Keeping The Dark Side Of Human Nature In Check—the Paradox Of The Mountain
Ever since humans have walked the earth, history has revealed the dark side of human nature- the human propensities for rage, violence, aggression, unscrupulousness, domination, and tyrannical behavior. All previous forms of social organization have demonstrated the truth of this fact.
Many philosophers, economists, and scientists from Karl Marx to Stephen J. Gould have agreed that human nature is determined in a specific social and historical formation as well as being in part biological. This fact has too often been neglected or given insufficient attention. The human brain, transmitted through evolution, is the biological basis for human nature:
The famous scientist Stephen J. Gould commented, “Violence, sexism and general nastiness are biological since they represent one subset of a possible range of behaviors. But peacefulness, equality, and kindness are just as biological…” Gould believed that humans are a peaceful species and that the commonplace human tendencies are cooperation, empathy and kindness.

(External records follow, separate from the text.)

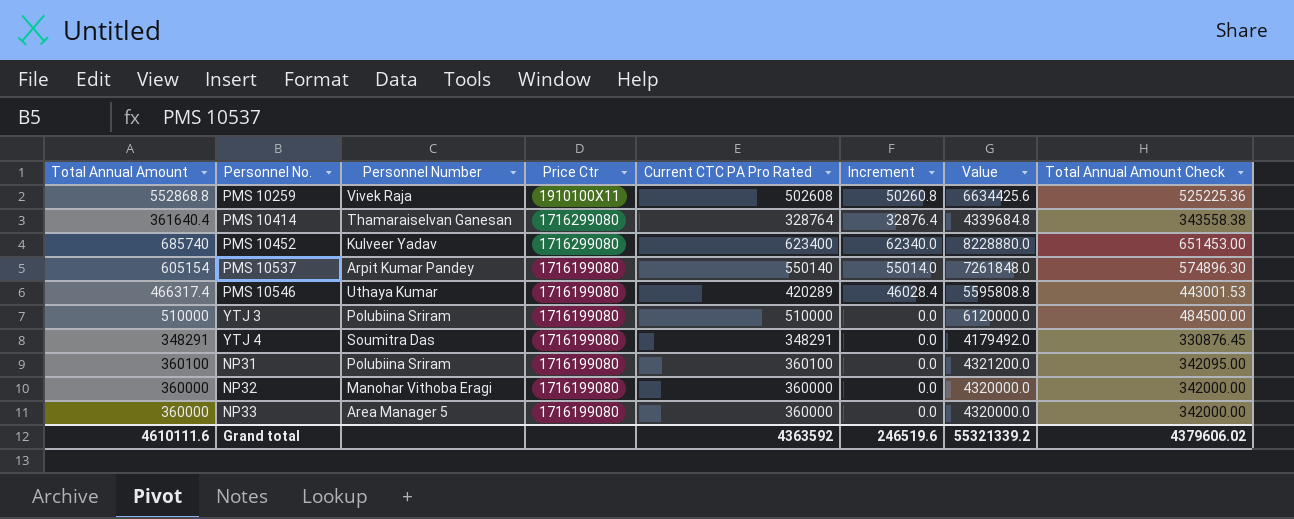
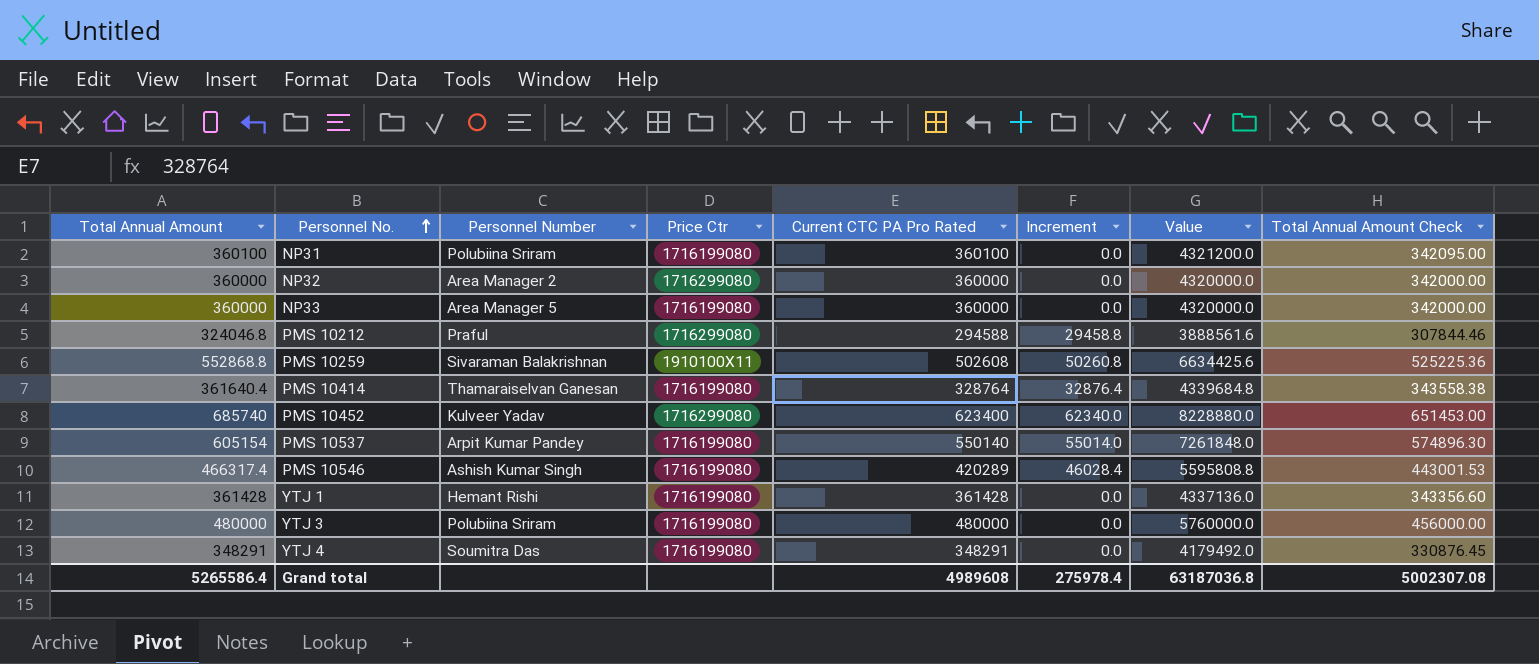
row order: none -> Personnel No. ascending
NP32 | Personnel Number: Manohar Vithoba Eragi -> Area Manager 2
NP32 | Price Ctr: 1716199080 -> 1716299080
row PMS 10212: none -> 324046.8 | Praful | 1716299080 | 294588 | 29458.8 | 3888561.6 | 307844.46
PMS 10259 | Personnel Number: Vivek Raja -> Sivaraman Balakrishnan
PMS 10414 | Price Ctr: 1716299080 -> 1716199080
PMS 10546 | Personnel Number: Uthaya Kumar -> Ashish Kumar Singh
row YTJ 1: none -> 361428 | Hemant Rishi | 1716199080 | 361428 | 0.0 | 4337136.0 | 343356.60
YTJ 3 | Total Annual Amount: 510000 -> 480000
YTJ 3 | Current CTC PA Pro Rated: 510000 -> 480000
YTJ 3 | Value: 6120000.0 -> 5760000.0
YTJ 3 | Total Annual Amount Check: 484500.00 -> 456000.00
Grand total | Total Annual Amount: 4610111.6 -> 5265586.4
Grand total | Current CTC PA Pro Rated: 4363592 -> 4989608
Grand total | Increment: 246519.6 -> 275978.4
Grand total | Value: 55321339.2 -> 63187036.8
Grand total | Total Annual Amount Check: 4379606.02 -> 5002307.08

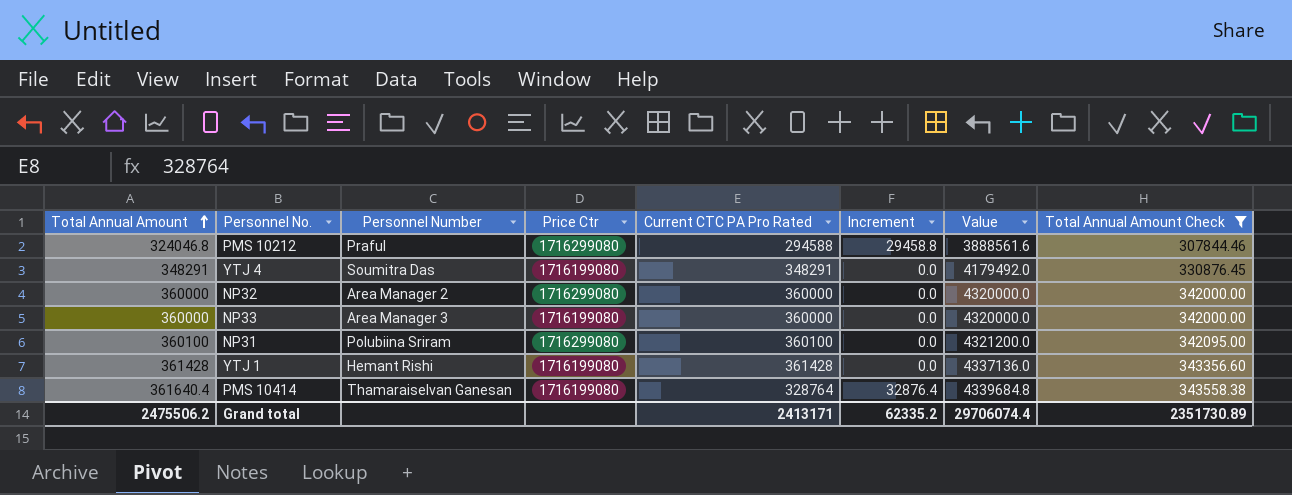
filter: none -> Total Annual Amount Check <= 343558.38
row order: Personnel No. ascending -> Total Annual Amount ascending
NP33 | Personnel Number: Area Manager 5 -> Area Manager 3
NP31 | Price Ctr: 1716199080 -> 1716299080
Grand total | Total Annual Amount: 5265586.4 -> 2475506.2
Grand total | Current CTC PA Pro Rated: 4989608 -> 2413171
Grand total | Increment: 275978.4 -> 62335.2
Grand total | Value: 63187036.8 -> 29706074.4
Grand total | Total Annual Amount Check: 5002307.08 -> 2351730.89

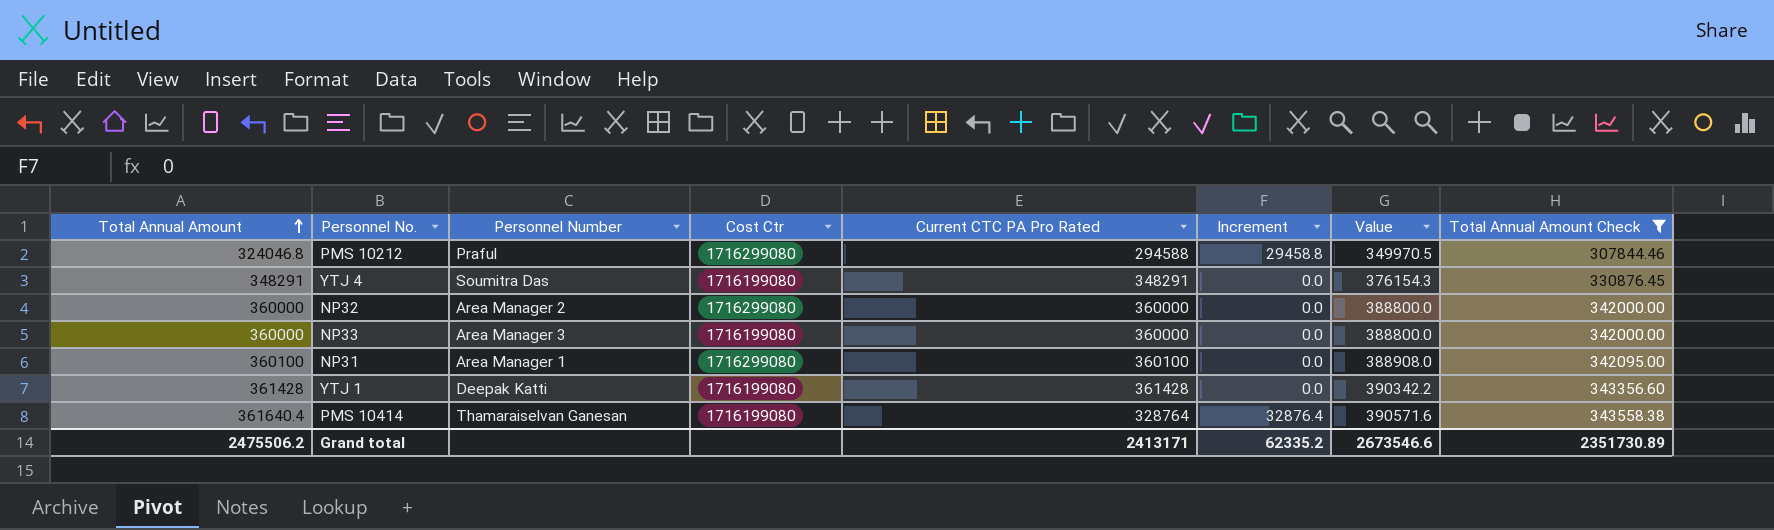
column name: Price Ctr -> Cost Ctr
column Value | formula: [Total Annual Amount] * 12 -> [Total Annual Amount] * 1.08
NP31 | Personnel Number: Polubiina Sriram -> Area Manager 1
YTJ 1 | Personnel Number: Hemant Rishi -> Deepak Katti
Grand total | Value: 29706074.4 -> 2673546.6

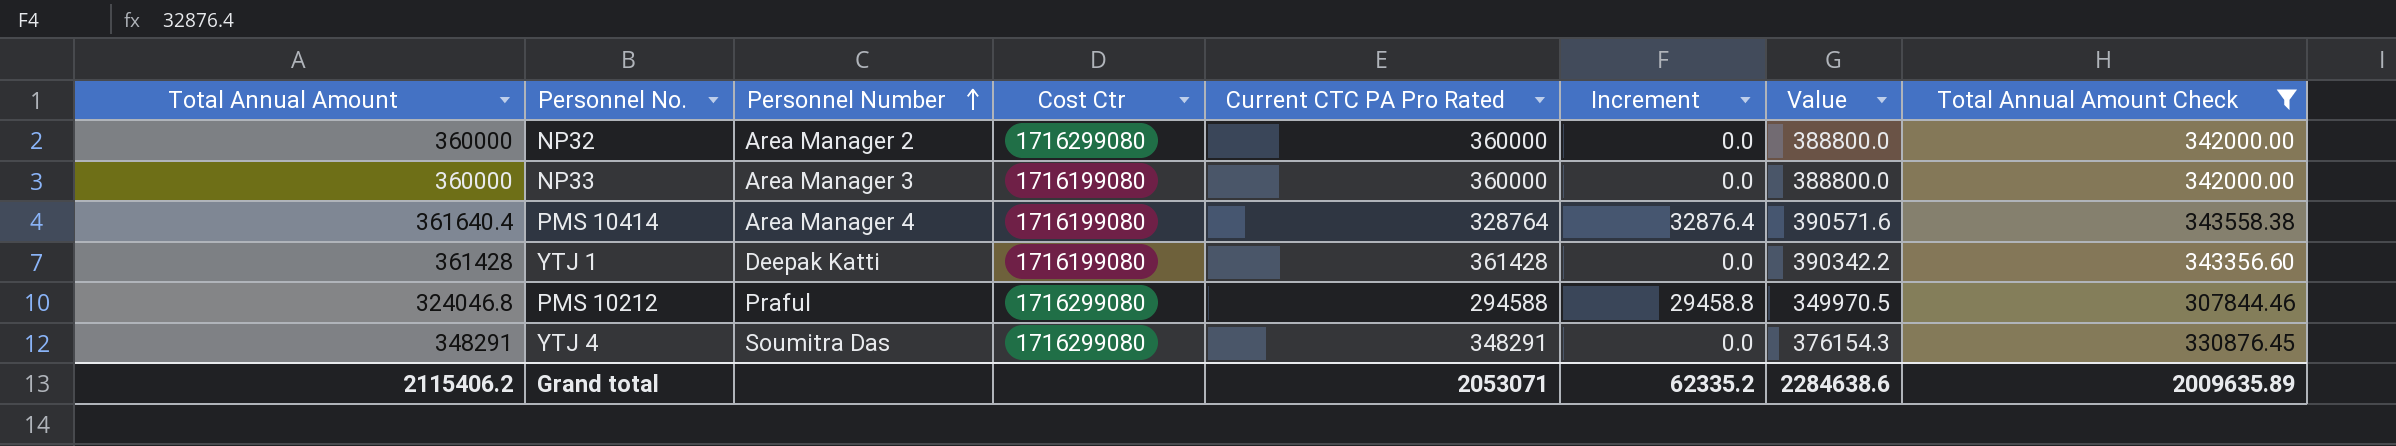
row order: Total Annual Amount ascending -> Personnel Number ascending
row NP31: 360100 | Area Manager 1 | 1716299080 | 360100 | 0.0 | 388908.0 | 342095.00 -> none
PMS 10414 | Personnel Number: Thamaraiselvan Ganesan -> Area Manager 4
YTJ 4 | Cost Ctr: 1716199080 -> 1716299080
Grand total | Total Annual Amount: 2475506.2 -> 2115406.2
Grand total | Current CTC PA Pro Rated: 2413171 -> 2053071
Grand total | Value: 2673546.6 -> 2284638.6
Grand total | Total Annual Amount Check: 2351730.89 -> 2009635.89

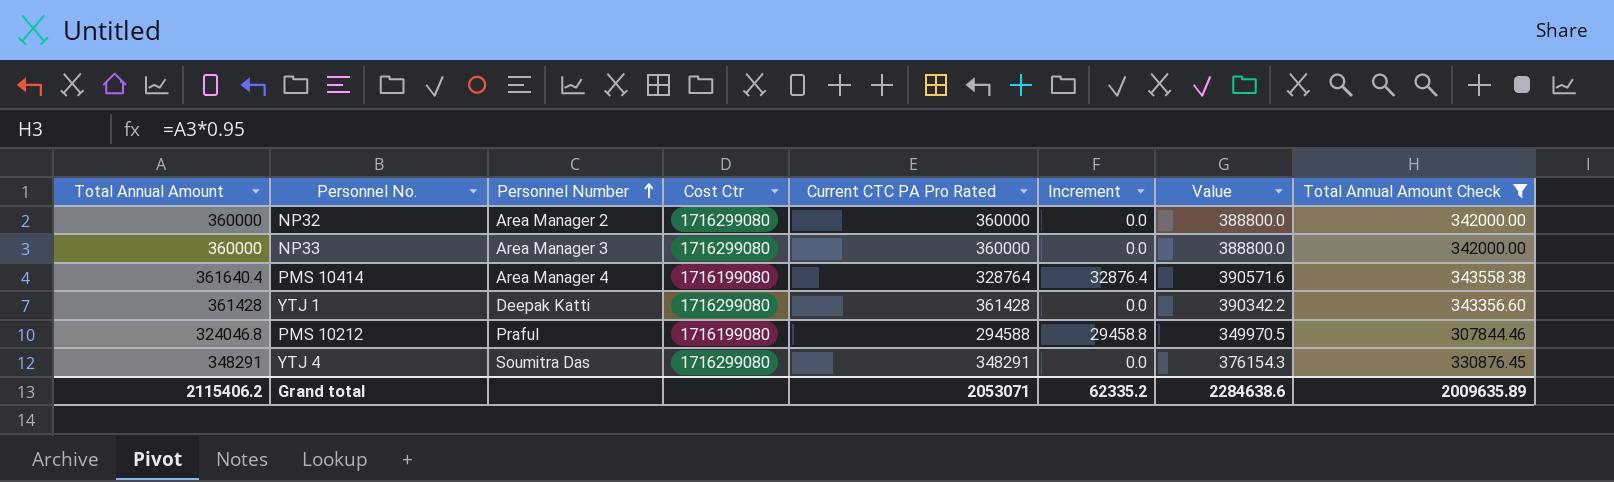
NP33 | Cost Ctr: 1716199080 -> 1716299080
YTJ 1 | Cost Ctr: 1716199080 -> 1716299080
PMS 10212 | Cost Ctr: 1716299080 -> 1716199080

The dark side of violence and aggression are unusual, rare, and contrary to our everyday nature. This asymmetry is in our human nature. “The problem is… how to put commonplace human tendencies firmly and permanently into the driver’s seat.” https://condor.depaul.edu/mfiddler/hyphen/gould-humanature.htm
The commonplace tendencies of cooperation, empathy, and kindness have been in the driver’s seat of most hunter-gather societies, which are generally egalitarian, with equality of members and no centralized power. The rank and file, the 99%, enforces equality through, exposing, limiting or punishing those who exhibit the dark side of humanity and wish to dominate, bully, control, and manipulate. Equality is enforced through reverse hierarchy, the constant vigilance of the rank and file. https://books.google.com/books?id=ljxS8gUlgqgC&printsec=frontcover#v=onepage&q&f=false
On the other hand, violence and aggression have been in the driver’s seat of social status hierarchies with centralized decision making--chiefdoms, and states. The resulting positions of leadership “open the door for a plethora of injustices and cruelties that come with warfare, slavery, and other types of exploitation by unchecked power-wielders. https://www.researchgate.net/publication/237066826_Beyond_War_The_Human_Potential_for_Peace
S. J. Gould states--“But the center of human nature is rooted in ten thousand ordinary acts of kindness that define our days. What can be more tragic than the structural paradox that this Everest of geniality stands upside down on its pointed summit and can be toppled so easily by rare events contrary to our everyday nature—and that these rare events make our history.” https://condor.depaul.edu/mfiddler/hyphen/gould-humanature.htm
Understanding the paradox requires seeing the essence within. Contained within the upside down mountain is another mountain standing right side up-the mountain of status hierarchy. The few at the top, the 1%, have centralized power and decision making, allowing the dark side of human nature greater ability to expand its power and influence, and then topple the desires of the 99%.
Resolving the paradox requires that the inner hierarchy of centralized decision making be reversed so as to become a “reverse hierarchy” where the vast majority, the 99%, becomes the decision-makers, thus conforming to the geniality of human behavior. The mountain can now remain stable, standing upside down on its pointed summit.
Discouraging, limiting, restraining, and punishing tendencies of the dark side of human nature, requires a militant egalitarianism, a society of economic, political, and social equality. Through eternal vigilance and control by the rank and file, equality can flourish, while the dark side of human nature is kept in check.